▶ REQUIRED ACTION: Your answer should repeat every line of the records below in which the word "ramię" appears.

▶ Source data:
== Segment start ==
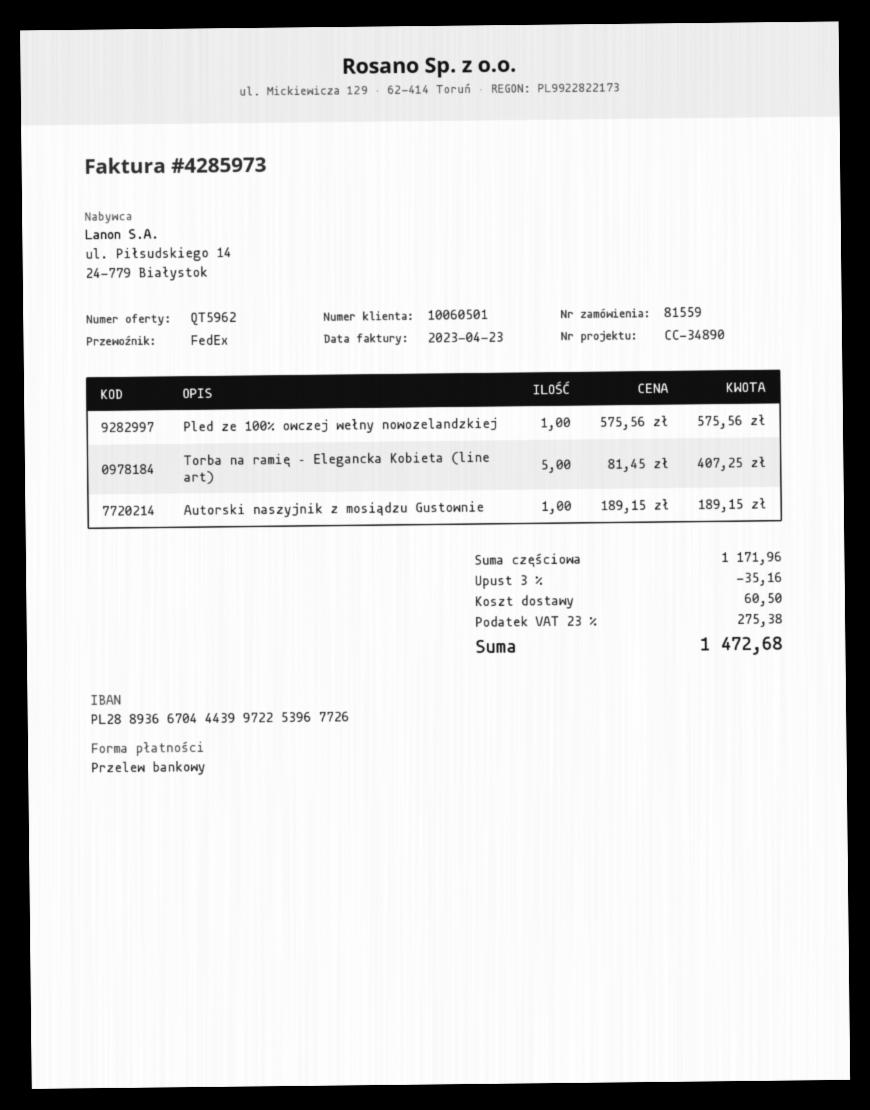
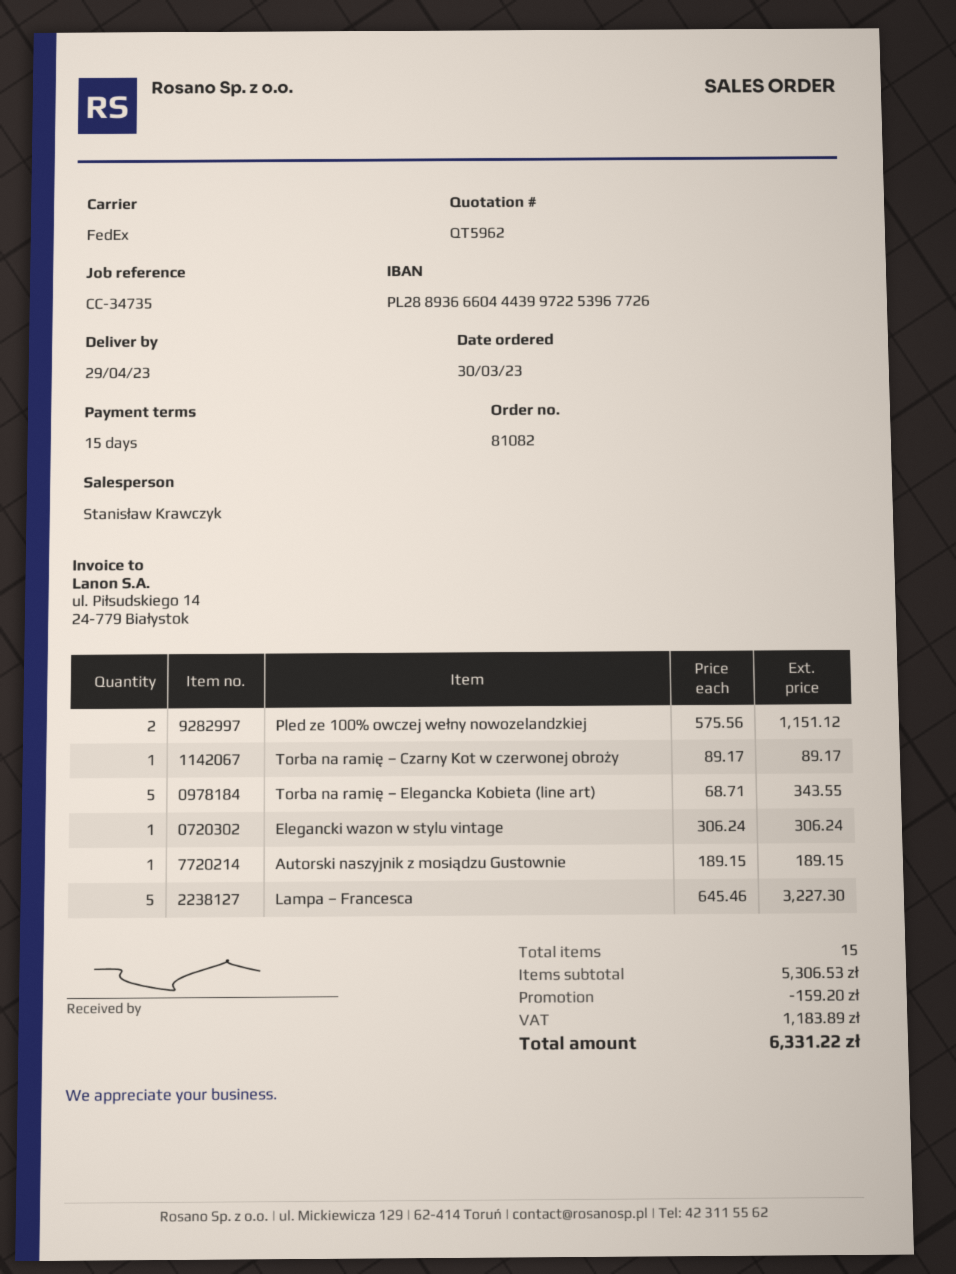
order number: 81559 -> 81082
reference: CC-34890 -> CC-34735
bank account: PL28893667044439972253967726 -> PL28893666044439972253967726
Pled ze 100% owczej wełny nowozelandzkiej: 1 x 575.56 = 575.56 -> 2 x 575.56 = 1151.12
Torba na ramię – Elegancka Kobieta (line art): 5 x 81.45 = 407.25 -> 5 x 68.71 = 343.55
Torba na ramię – Czarny Kot w czerwonej obroży: none -> 1 x 89.17 = 89.17
Elegancki wazon w stylu vintage: none -> 1 x 306.24 = 306.24
Lampa – Francesca: none -> 5 x 645.46 = 3227.30
subtotal: 1171.96 -> 5306.53
discount: 35.16 -> 159.20
shipping: 60.50 -> none
tax: 275.38 -> 1183.89
total: 1472.68 -> 6331.22

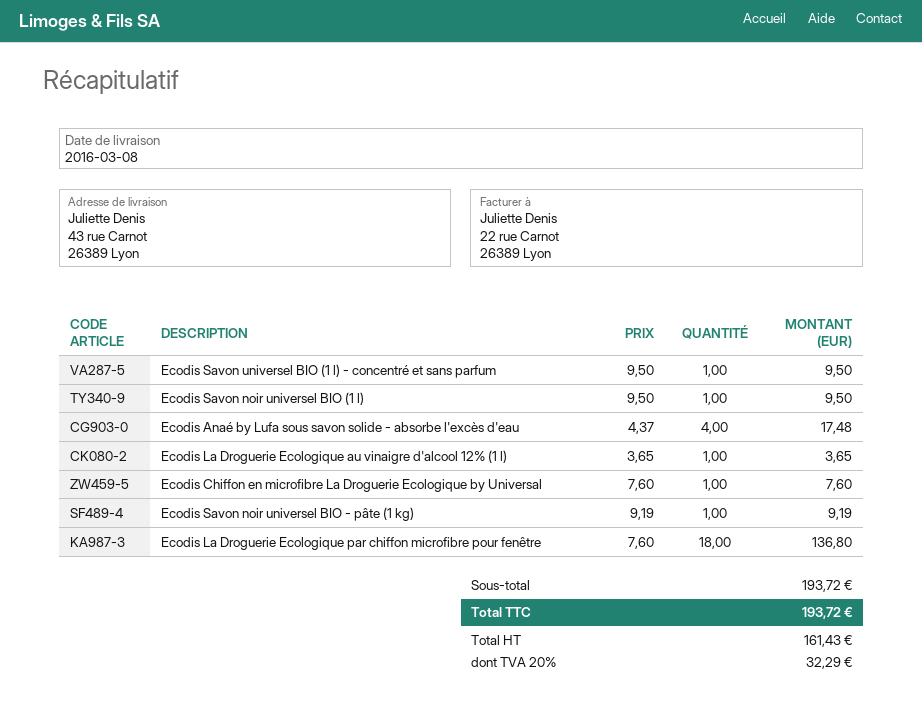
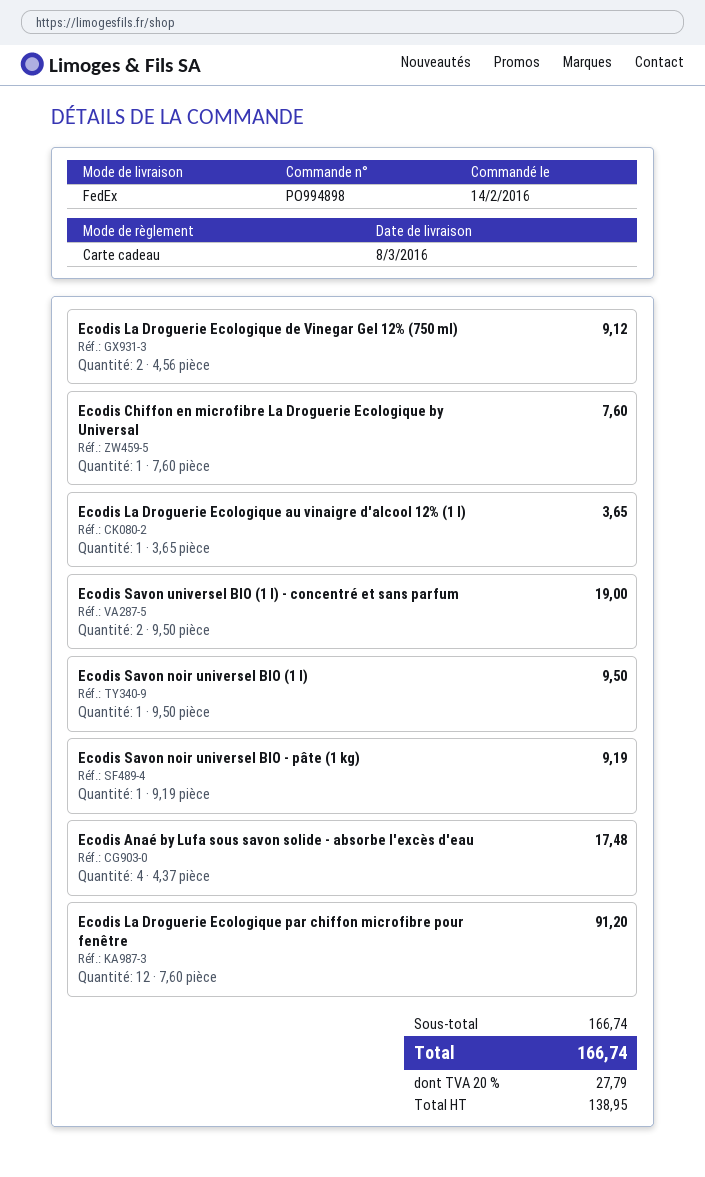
Ecodis Savon universel BIO (1 l) - concentré et sans parfum: 1 x 9.50 = 9.50 -> 2 x 9.50 = 19.00
Ecodis La Droguerie Ecologique par chiffon microfibre pour fenêtre: 18 x 7.60 = 136.80 -> 12 x 7.60 = 91.20
Ecodis La Droguerie Ecologique de Vinegar Gel 12% (750 ml): none -> 2 x 4.56 = 9.12
subtotal: 193.72 -> 166.74
net: 161.43 -> 138.95
tax: 20% = 32.29 -> 20% = 27.79
total: 193.72 -> 166.74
== Segment end ==
▶ RESULT:
Torba na ramię – Elegancka Kobieta (line art): 5 x 81.45 = 407.25 -> 5 x 68.71 = 343.55
Torba na ramię – Czarny Kot w czerwonej obroży: none -> 1 x 89.17 = 89.17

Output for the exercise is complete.